At its simplest, all of computing is moving data from one place to another. Web forms take user-submitted data and move it into a database; video games start with an initial state, receive player input, and outputs a final state; even AI, as exciting and complex as it is, just moves data around. But stripping computing down to its core doesn’t make programming – which moves data from our brain into source code – any easier. We must still wrestle with APIs, navigate documentation, track down bottlenecks, manage resources, and write efficient and maintainable code.

Why then, if we know that computing is merely moving data from one point to another, do we still find ourselves building and rebuilding systems similar to what we’ve built before? Why do we walk the same trails and tread the same paths over and over again only to rediscover the same destination? Perhaps we should expect this, after all what two problem spaces are the same? Or perhaps it’s a matter of failing to see where paths overlap?

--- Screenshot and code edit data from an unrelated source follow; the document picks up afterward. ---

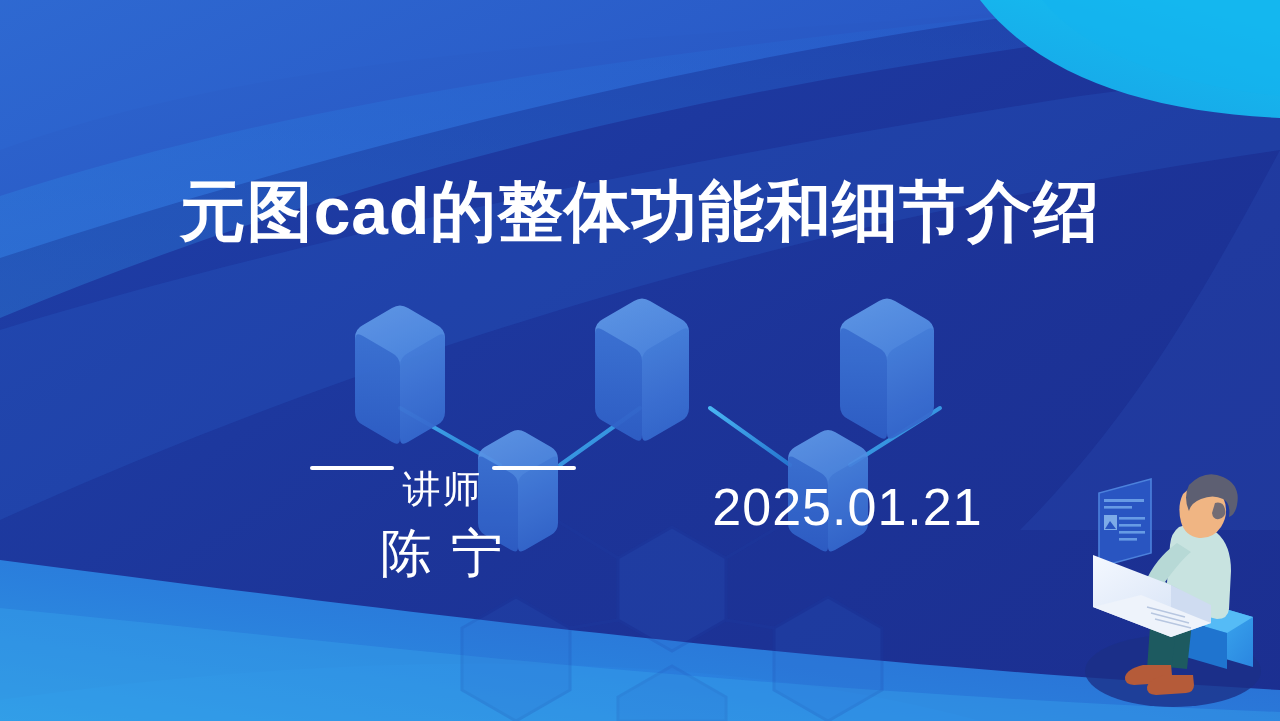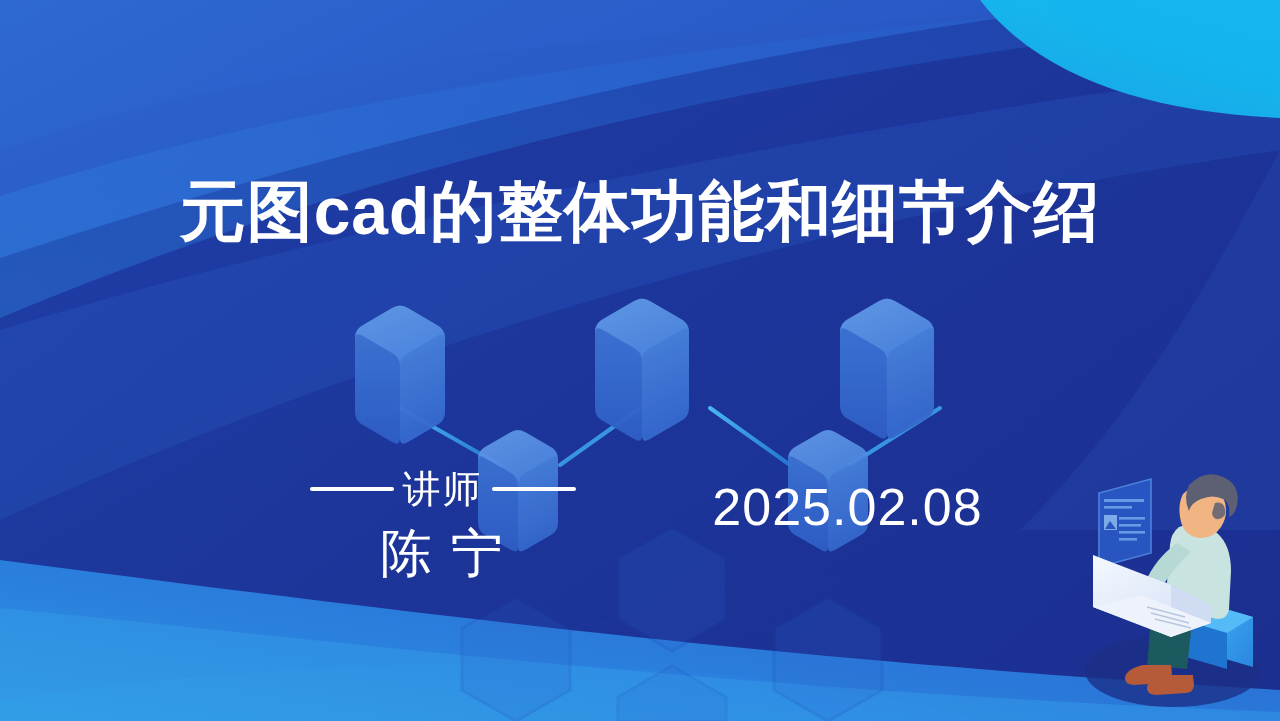--- a/index.html
+++ b/index.html
@@ -63,21 +63,20 @@
     justify-content: space-between;
     align-items: flex-start;
   }
   .meta-col {
     width: 345px;
     text-align: center;
     color: #ffffff;
   }
   .meta-head {
     display: flex;
-    align-items: center;
     justify-content: center;
     gap: 9px;
     height: 46px;
   }
   .meta-rule {
     display: block;
     width: 84px;
     height: 4px;
     background: #ffffff;
     border-radius: 2px;
@@ -268,21 +267,21 @@
     <div class="meta-col speaker">
       <div class="meta-head">
         <span class="meta-rule"></span>
         <span class="meta-label">讲师</span>
         <span class="meta-rule"></span>
       </div>
       <div class="meta-value">陈 宁</div>
     </div>
 
     <div class="meta-col date">
-      <div class="meta-value">2025.02.08</div>
+      <div class="meta-value">2025.01.21</div>
     </div>
 
   </div>
 
   <svg id="person-svg" viewBox="0 0 230 266" aria-hidden="true">
     <defs>
       <linearGradient id="seatG" x1="0" y1="0" x2="1" y2="1">
         <stop offset="0%" stop-color="#3fb0f2"></stop>
         <stop offset="100%" stop-color="#2a86e0"></stop>
       </linearGradient>

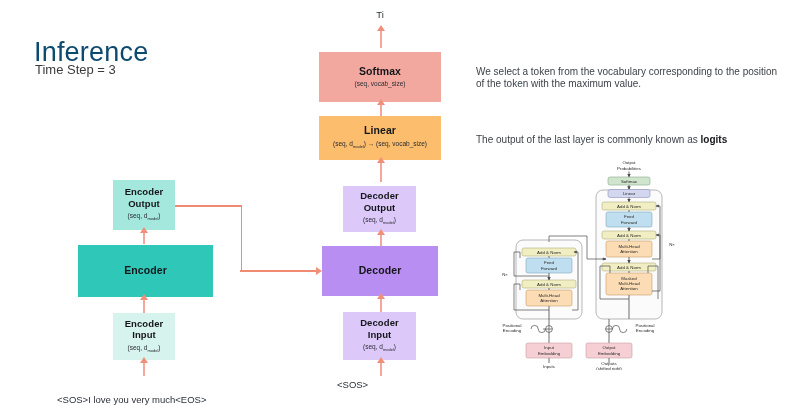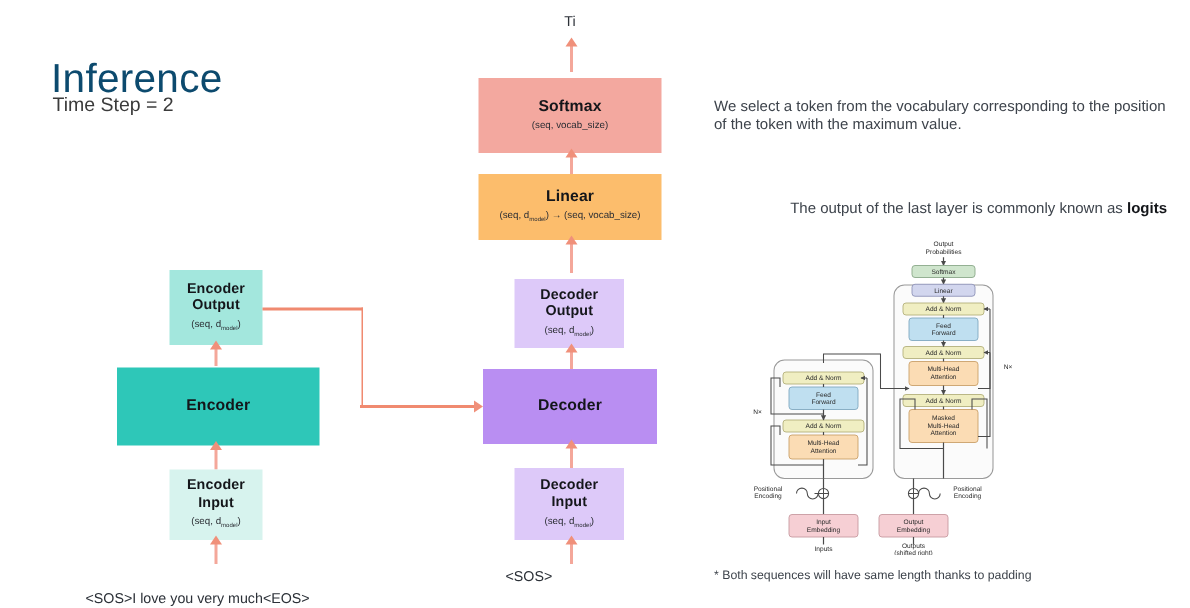--- a/index.html
+++ b/index.html
@@ -76,21 +76,21 @@
   
   #transformer-figure{left:497px;top:158px;width:205px;height:212px;}
   #transformer-figure svg{display:block;}
 </style>
 </head>
 <body>
 
 <div class="stage">
 
   <div class="abs" id="page-title">Inference</div>
-  <div class="abs" id="page-subtitle">Time Step = 2</div>
+  <div class="abs" id="page-subtitle">Time Step = 3</div>
 
   <div class="abs" style="left:360px;top:9px;width:40px;text-align:center;font-size:9.5px;color:#2c3138;">
     <span>Ti</span>
   </div>
   <div class="abs vline" style="left:379.5px;top:30px;height:18px;"></div>
   <div class="abs arrowup" style="left:376.5px;top:25px;"></div>
 
   <div class="abs blk" style="left:319px;top:52px;width:122px;height:50px;background:#f3a89f;">
     <div class="t big">Softmax</div>
     <div class="s">(seq, vocab_size)</div>
@@ -155,25 +155,24 @@
 
   <div class="abs hline" style="left:175px;top:205px;width:67px;"></div>
   <div class="abs vline2" style="left:240.5px;top:205px;height:66px;"></div>
   <div class="abs hline" style="left:240px;top:270px;width:78px;"></div>
   <div class="abs arrowright" style="left:316px;top:266.5px;"></div>
 
   <div class="abs note" style="left:476px;top:66px;width:302px;">
     <span>We select a token from the vocabulary corresponding to the position of the token with the maximum value.</span>
   </div>
 
-  <div class="abs note" style="left:476px;top:134px;width:302px;text-align:right;">
+  <div class="abs note" style="left:476px;top:134px;width:302px;">
     <span>The output of the last layer is commonly known as </span><b>logits</b>
   </div>
 
-  <div class="abs" id="footnote" style="left:476px;top:379px;">* Both sequences will have same length thanks to padding</div>
 
   <div class="abs" id="transformer-figure">
     <svg width="205" height="212" viewBox="0 0 205 212" xmlns="http://www.w3.org/2000/svg">
       <defs>
         <marker id="ah" markerWidth="5" markerHeight="5" refX="4" refY="2.2" orient="auto">
           <path d="M0,0 L4.5,2.2 L0,4.4 z" fill="#4a4a4a"></path>
         </marker>
       </defs>
       <g font-family="Liberation Sans, sans-serif" font-size="4.4" fill="#2a2a2a" text-anchor="middle">
 

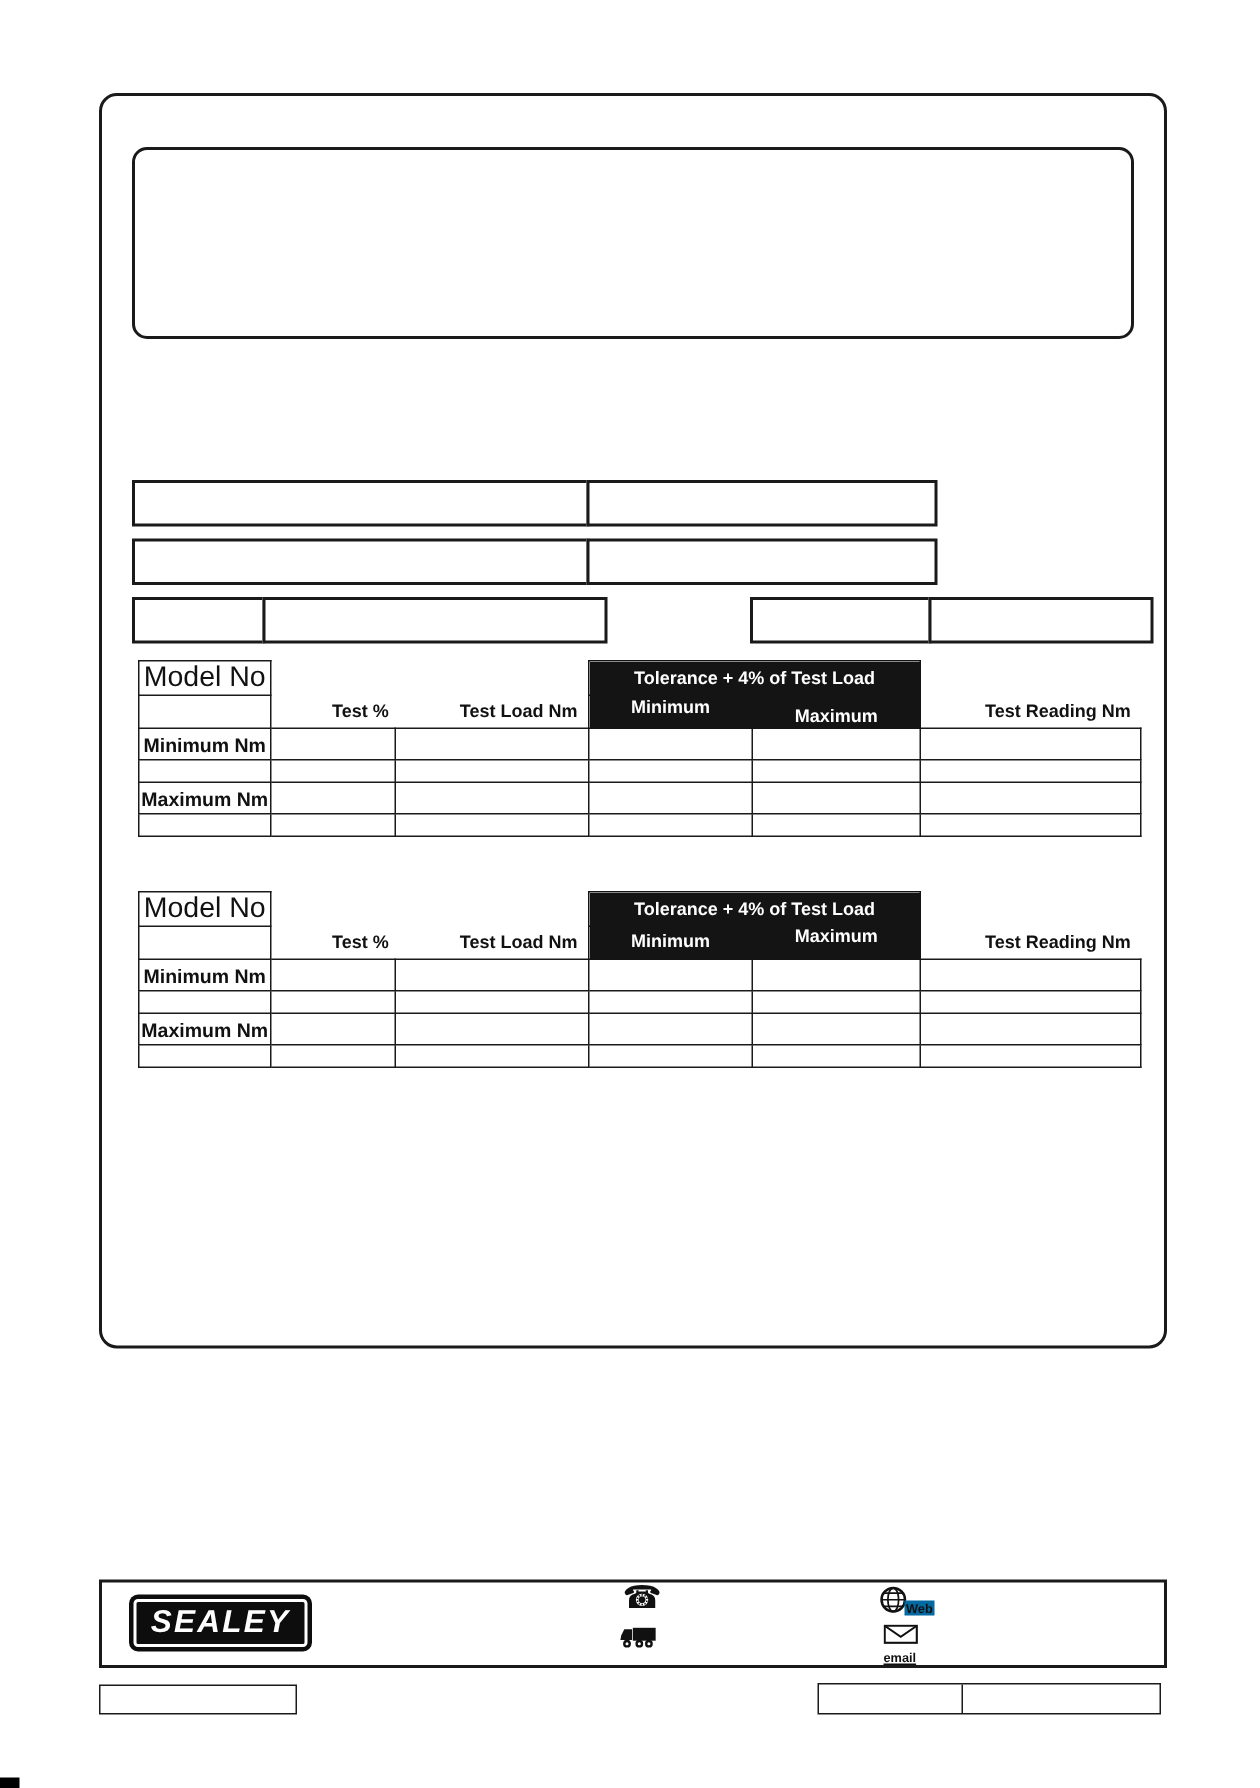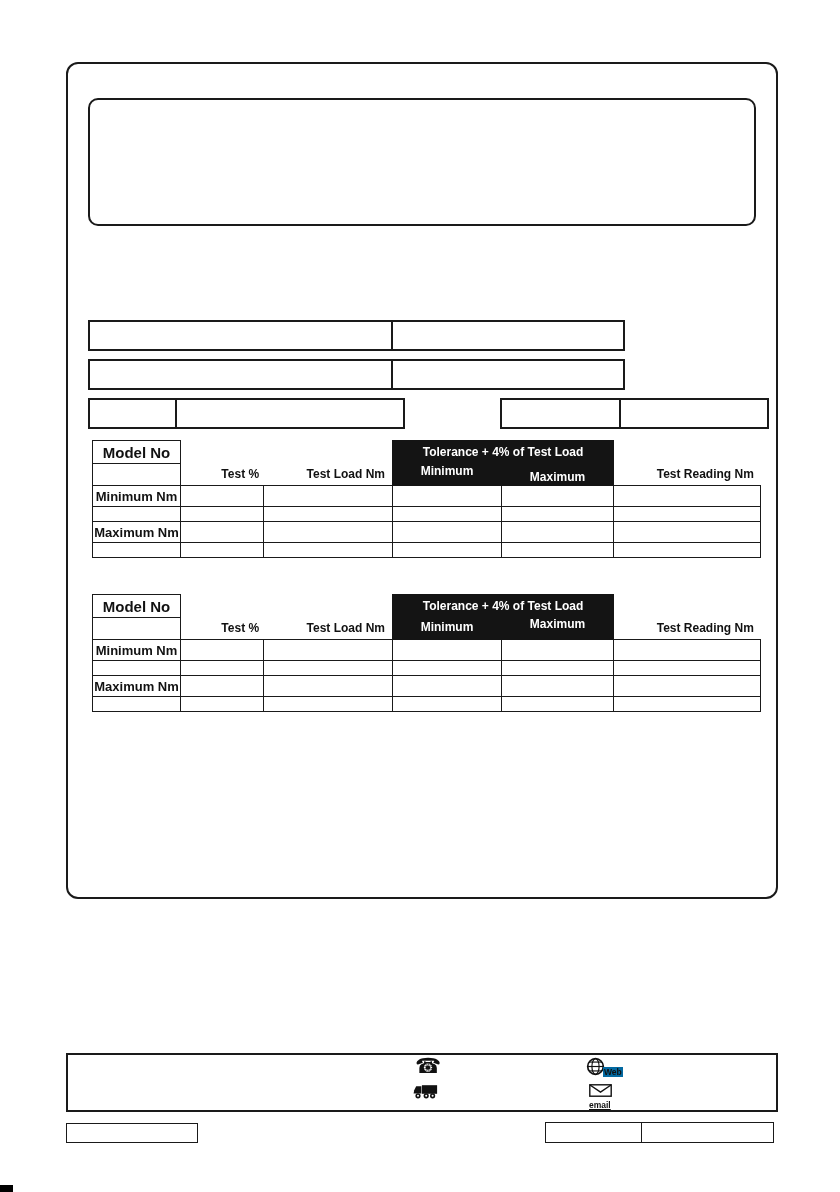--- a/index.html
+++ b/index.html
@@ -21,21 +21,21 @@
   .r3a{left:88px;top:398px;height:31px;}
   .r3b{left:500px;top:398px;height:31px;}
   
   .ttable{border-collapse:collapse;table-layout:fixed;width:668px;left:92px;}
   .t1{top:440px;} .t2{top:594px;}
   .ttable td{padding:0;vertical-align:middle;text-align:center;overflow:hidden;}
   td.bd{border:1.5px solid #1a1a1a;background:#fff;}
   td.nb{border:none;background:transparent;padding-left:36px;}
   td.blk{background:#141414;border:1.5px solid #141414;color:#fff;}
   .rA{height:23px}.rB{height:22px}.rC{height:21px}.rD{height:15px}.rE{height:21px}.rF{height:15px}
-  .modelno{font-weight:700;font-size:15px;}
+  .modelno{font-weight:400;font-size:19px;}
   .lbl{font-weight:700;font-size:12px;}
   .tol{font-weight:700;font-size:12px;}
   .rowlbl{font-weight:700;font-size:13px;}
   .minmax{font-weight:700;font-size:12px;}
   .sh{position:relative;display:inline-block;}
   .t1 .minoff{top:-4px;} .t1 .maxoff{top:2px;}
   .t2 .minoff{top:-2px;} .t2 .maxoff{top:-5px;}
   
   .footerbar{left:66px;top:1053px;width:708px;height:55px;border:2px solid #1a1a1a;background:#fff;}
   .sealey{position:absolute;left:18px;top:8px;width:122px;height:38px;background:#0d0d0d;border-radius:6px;display:flex;align-items:center;justify-content:center;}
@@ -191,20 +191,24 @@
         <td class="bd"></td>
         <td class="bd"></td>
         <td class="bd"></td>
         <td class="bd"></td>
         <td class="bd"></td>
       </tr>
     </tbody>
   </table>
 
   <div class="abs footerbar">
+    <div class="sealey">
+      <div class="sealey-inner"></div>
+      <span class="sealey-text">SEALEY</span>
+    </div>
     <span class="phoneic">☎</span>
     <span class="truckic">
       <svg width="27" height="17" viewBox="0 0 27 17">
         <path d="M2.2 7.2 L4.2 3.2 L9.4 3.2 L9.4 10.4 L1.6 10.4 Z" fill="#111"></path>
         <rect x="9.9" y="2.2" width="15.2" height="8.6" fill="#111"></rect>
         <circle cx="6" cy="12.8" r="2.6" fill="#111"></circle>
           <circle cx="6" cy="12.8" r="1" fill="#fff"></circle>
         <circle cx="14.2" cy="12.8" r="2.6" fill="#111"></circle>
           <circle cx="14.2" cy="12.8" r="1" fill="#fff"></circle>
         <circle cx="20.6" cy="12.8" r="2.6" fill="#111"></circle>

Knowing a problem exists and knowing what the problem is are two different matters. Even discovering that a problem exists requires enough exposure to it for the pain to become unmistakable. It’s only then that a problem is identifiable and only then that you can start looking for a solution. While your first solution may be good enough to solve the problem, it may also serve to emphasize the depth of the problem and the inadequacy of your first attempt. It’s through this cycle – problem discover, identification, and solution – that led Plataformatec to develop the Broadway library for Elixir.

The Road to Broadway

Broadway is a sort of mini-framework for the GenStage library. As such, it includes functionality which developers previously had to write themselves: graceful shutdowns, batching, partitioning, acknowledgements, etc. While some of this functionality is easily implemented by novice developers, there are several which are tricky even for the most competent. Assuming, of course, the developer thinks to build it in.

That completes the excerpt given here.